# Easton EC90 SL or Zipp 303



## coupon (Oct 14, 2009)

I am currently looking for a new set of all purpose carbon tubular areo wheels. After some research, I have narrow down my choice to the Easton EC90 SL and Zipp 303. However, I couldn't find much user review on the new EC90 SL. Are there any users of those wheelsets here who can commment or compare the two for me? 

Thanks everyone in advance....


----------



## commfire (Sep 2, 2009)

I am riding the EC90 sl as an everyday wheel, (EC90 Aeros on my TT) So far I love them. Stiff and smooth. I think in general Easton wheels are way under rated. 
I can only compare them to a set of Carbones I rode for 2 years and I would say they feel equally as well built, stiff, and lighter weight. Great all around wheel. You should be able to find them for about half the cost of the 303's.


----------



## LagunasNegras (Nov 22, 2011)

Hi there,

Thanks Commfire for the info on the EC90s. 

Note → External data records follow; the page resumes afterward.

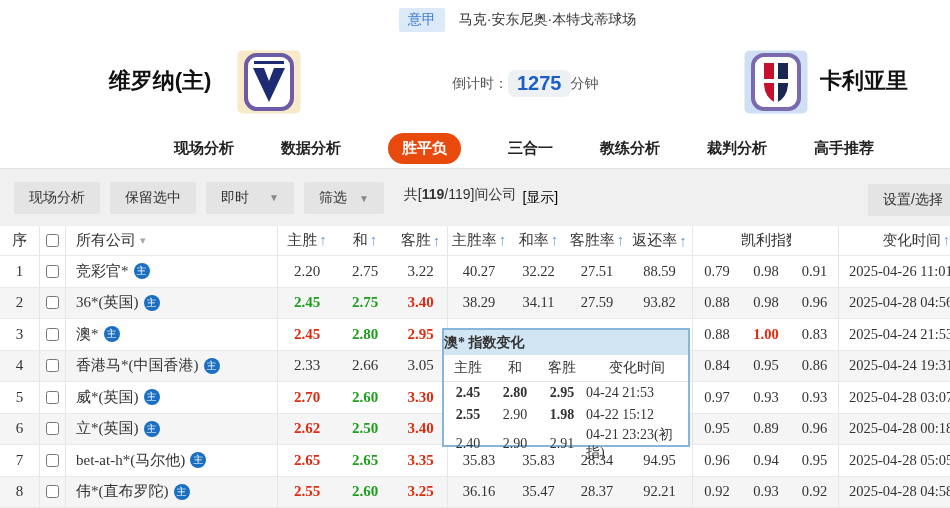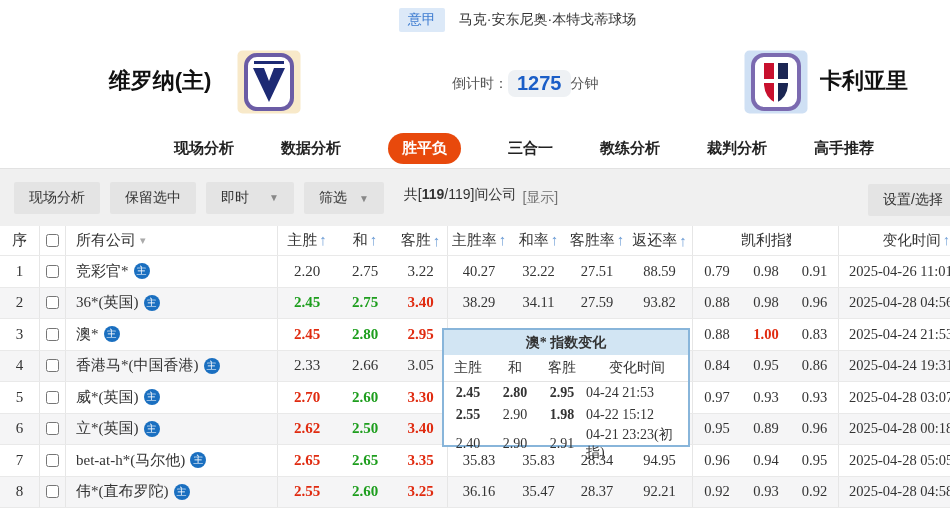--- a/index.html
+++ b/index.html
@@ -34,21 +34,21 @@
 
   
   .toolbar { height:58px; background:#f0f0f0; border-top:1px solid #e2e2e2;
     display:flex; align-items:center; padding:0 0 0 14px; position:relative; overflow:hidden; }
   .tbtn { background:#e4e4e4; color:#333; font-size:14px; padding:7px 15px; border-radius:2px;
     margin-right:10px; white-space:nowrap; cursor:pointer; }
   .tselect { display:flex; align-items:center; justify-content:space-between; width:88px; }
   .tri-down { font-size:10px; color:#888; margin-left:8px; }
   .count-text { font-size:14px; color:#333; margin:0 6px 6px 10px; }
   .count-bold { font-weight:bold; }
-  .show-link { font-size:14px; color:#737373; cursor:pointer; }
+  .show-link { font-size:14px; color:#000000; cursor:pointer; }
   .settings-btn { position:absolute; right:-8px; top:15px; margin:0; }
 
   
   .tbl { font-family:"Liberation Serif","DejaVu Serif",serif; }
   .tr { display:grid; height:31.5px; align-items:center;
     grid-template-columns:40px 26px 212px 58px 58px 54px 62px 57px 60px 66px 48px 50px 48px 1fr;
     border-bottom:1px solid #e9e9e9; }
   .thead { height:30px; color:#808080; font-size:14px; background:#fff; }
   .tbody .tr:nth-child(even) { background:#f5f5f6; }
   .td { text-align:center; font-size:15px; color:#333; overflow:hidden; white-space:nowrap; }
@@ -62,21 +62,21 @@
   .zhu { display:inline-block; width:16px; height:16px; line-height:16px; margin-left:5px;
     background:#1a6fc0; color:#fff; font-size:10px; border-radius:50%; text-align:center;
     font-family:"Liberation Sans",sans-serif; flex:none; }
   .red { color:#e02b10; font-weight:bold; }
   .green { color:#1e9e1e; font-weight:bold; }
 
   
   .popup { position:absolute; left:442px; top:328px; width:248px; height:119px;
     background:#fff; border:2px solid #88b5da; z-index:10;
     font-family:"Liberation Serif","DejaVu Serif",serif; }
-  .popup-title { height:25px; line-height:25px; background:#d2e5f3; text-align:center;
+  .popup-title { height:25px; line-height:25px; background:#d2e5f3; text-align:left;
     font-size:14px; font-weight:bold; color:#333; }
   .popup-row { display:grid; grid-template-columns:48px 46px 48px 1fr; align-items:center; height:22px; }
   .popup-head { height:27px; border-bottom:1px solid #e3e3e3; color:#444; font-size:14px; }
   .popup-cell { text-align:center; font-size:14px; color:#333; }
   .popup-time { text-align:left; font-size:14px; color:#333; }
 </style>
 </head>
 <body>
 
 <div class="page">

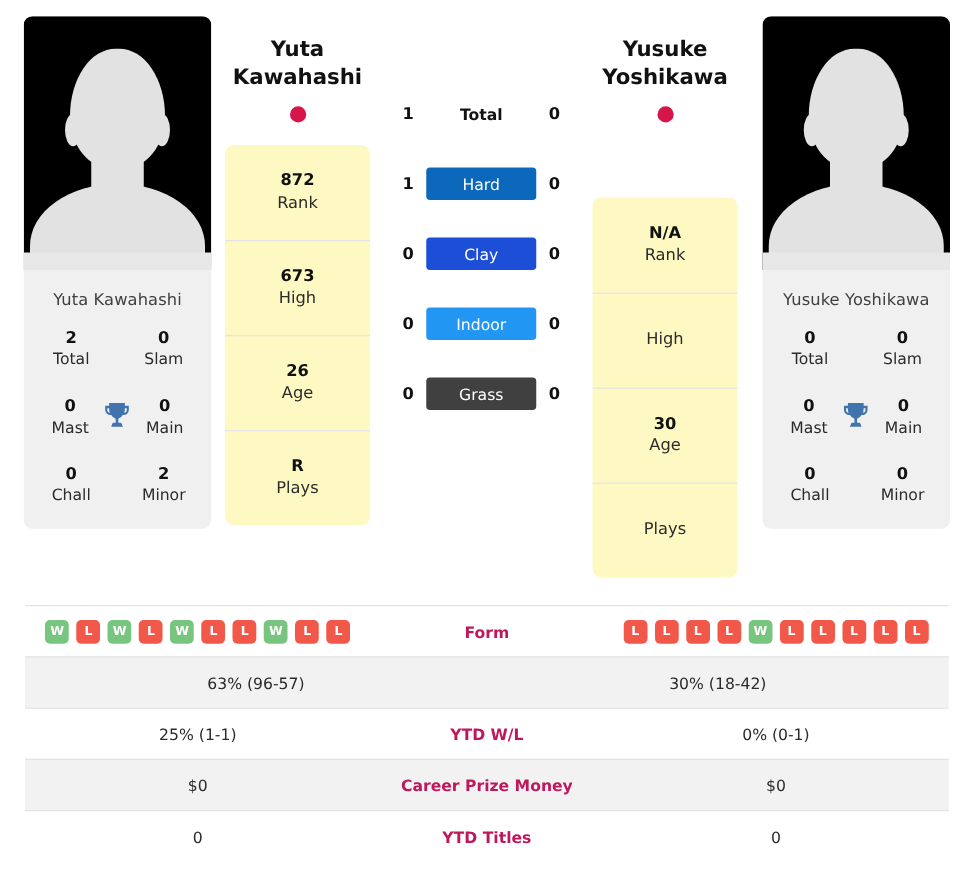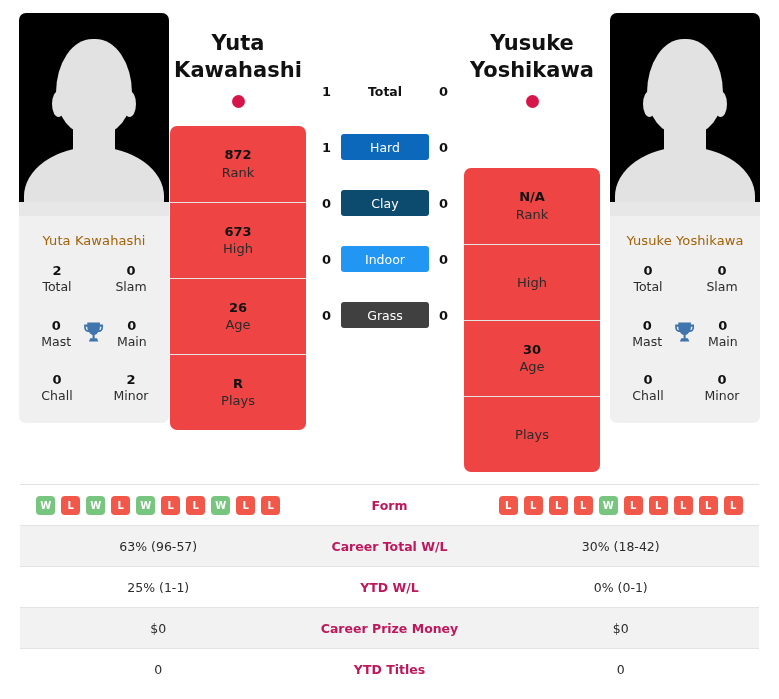--- a/index.html
+++ b/index.html
@@ -61,21 +61,21 @@
     background: #e2e2e2;
     border-radius: 50% 50% 0 0 / 62% 62% 0 0;
   }
   .photo-fade {
     position: absolute; left: 0; bottom: 0; width: 150px; height: 14px;
     background: #e7e7e7;
   }
 
   .photo-name {
     text-align: center;
-    font-size: 13px; color: #a16207;
+    font-size: 13px; color: #404040;
     padding: 17px 4px 14px 4px;
     letter-spacing: .1px;
   }
   .trophy-grid {
     position: relative;
     padding: 0 0 18px 0;
   }
   .trophy-row {
     display: flex; align-items: center; justify-content: space-between;
     padding: 0 12px; margin-bottom: 21px;
@@ -88,32 +88,32 @@
 
   
   .namecol {
     flex: 0 0 116px; width: 116px;
     display: flex; flex-direction: column; align-items: center;
   }
   .namecol.left  { margin-left: 11px; }
   .namecol.right { margin-right: 20px; }
   .pname {
     text-align: center;
-    font-size: 21px; font-weight: 700; color: #111;
+    font-size: 17px; font-weight: 700; color: #111;
     line-height: 1.28;
     margin-top: 30px;
   }
   .flag-dot {
     width: 13px; height: 13px; border-radius: 50%;
     background: #d6164b;
     margin-top: 11px;
   }
   .minicard {
-    width: 136px;
-    background: #ef4444;
+    width: 116px;
+    background: #fef9c3;
     border-radius: 7px;
     overflow: hidden;
   }
   .minicard.lpos { margin-top: 18px; }
   .minicard.rpos { margin-top: 60px; }
   .mrow {
     height: 76px;
     display: flex; flex-direction: column;
     align-items: center; justify-content: center;
     border-top: 1px solid #e4e4e4;
@@ -265,21 +265,21 @@
         <div class="total-lab">Total</div>
         <div class="sc l">0</div>
       </div>
       <div class="srow">
         <div class="sc r">1</div>
         <div class="badge" style="background:#0b68ba">Hard</div>
         <div class="sc l">0</div>
       </div>
       <div class="srow">
         <div class="sc r">0</div>
-        <div class="badge" style="background:#0c4a6e">Clay</div>
+        <div class="badge" style="background:#1d4ed8">Clay</div>
         <div class="sc l">0</div>
       </div>
       <div class="srow">
         <div class="sc r">0</div>
         <div class="badge" style="background:#2196f3">Indoor</div>
         <div class="sc l">0</div>
       </div>
       <div class="srow">
         <div class="sc r">0</div>
         <div class="badge" style="background:#404040">Grass</div>
@@ -391,21 +391,20 @@
             <div class="fb L">L</div>
             <div class="fb L">L</div>
             <div class="fb L">L</div>
             <div class="fb L">L</div>
           </div>
       </div>
     </div>
 
     <div class="trow shade">
       <div class="tl">63% (96-57)</div>
-      <div class="tm">Career Total W/L</div>
       <div class="tr">30% (18-42)</div>
     </div>
 
     <div class="trow">
       <div class="tl">25% (1-1)</div>
       <div class="tm">YTD W/L</div>
       <div class="tr">0% (0-1)</div>
     </div>
 
     <div class="trow shade">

I'm thinking about the EC90s, the 303s and the Mavic Carbone SL for my 2011 Trek 2.1. Any thoughts anyone?

Best
LN


----------



## coupon (Oct 14, 2009)

I think the new 303 firecrest is a better choice.


----------



## Zen Cyclery (Mar 10, 2009)

I dont know about the Easton setup. Frankly 1250 grams is a bit porky IMO to be considered much of an upgrade, especially considering that your going with carbon tubys. Another thing I don't like about that wheelset is the radial lacing on non drive side of the rear wheel. 
The 303 Firecrest also has some similar issues. It is still a bit overweight at 1200 grams and that wheelset is rocking radial lacing on the drive side.
In this category, it would be quite realistic to go sub 1000 grams.


----------



## pwork (Feb 25, 2009)

The 303's probably have an aero advantage and I like their wider rim, but the wifey has a set of eastons ec90sl's that get regular use in both rr/crits and cx. I re-laced with CX-Rays. I don't like the internal nipples especially with tubies, but I have NEVER had to touch them to true them up. I have also sold 3 or 4 pairs of the CC's and tubies and haven't had to touch those either. Hubs have been great as well. Easton are under rated.


----------



## Kemmelberg (Dec 27, 2005)

*303's*

I just got a pair of the 303's, my first carbon wheels and first time on tubulars in about 20 years. I was blown away by the ride quality, how light they are, and how fast they roll going downhill. Part of it was definitely being on tubulars again. I forgot how much better they feel than clinchers, even high quality clinchers. I can't compare the 303's to any other carbon wheels, but for this over-the-hill dude, they were like Christmas came early.


----------



## swimbiketag (Nov 28, 2009)

*Easton EC90 SLX*

I got a pair of Easton EC90 SLX's last spring and have had no quality concerns or problems about the wheels. I have been using them as my primary wheel set since I got them and they are still perfectly true and I have had no negative experiences with the R4SL hubs. Overall, I would say they are a solid wheel. As far as they ride - they are superlight, quick, and fun to climb with. 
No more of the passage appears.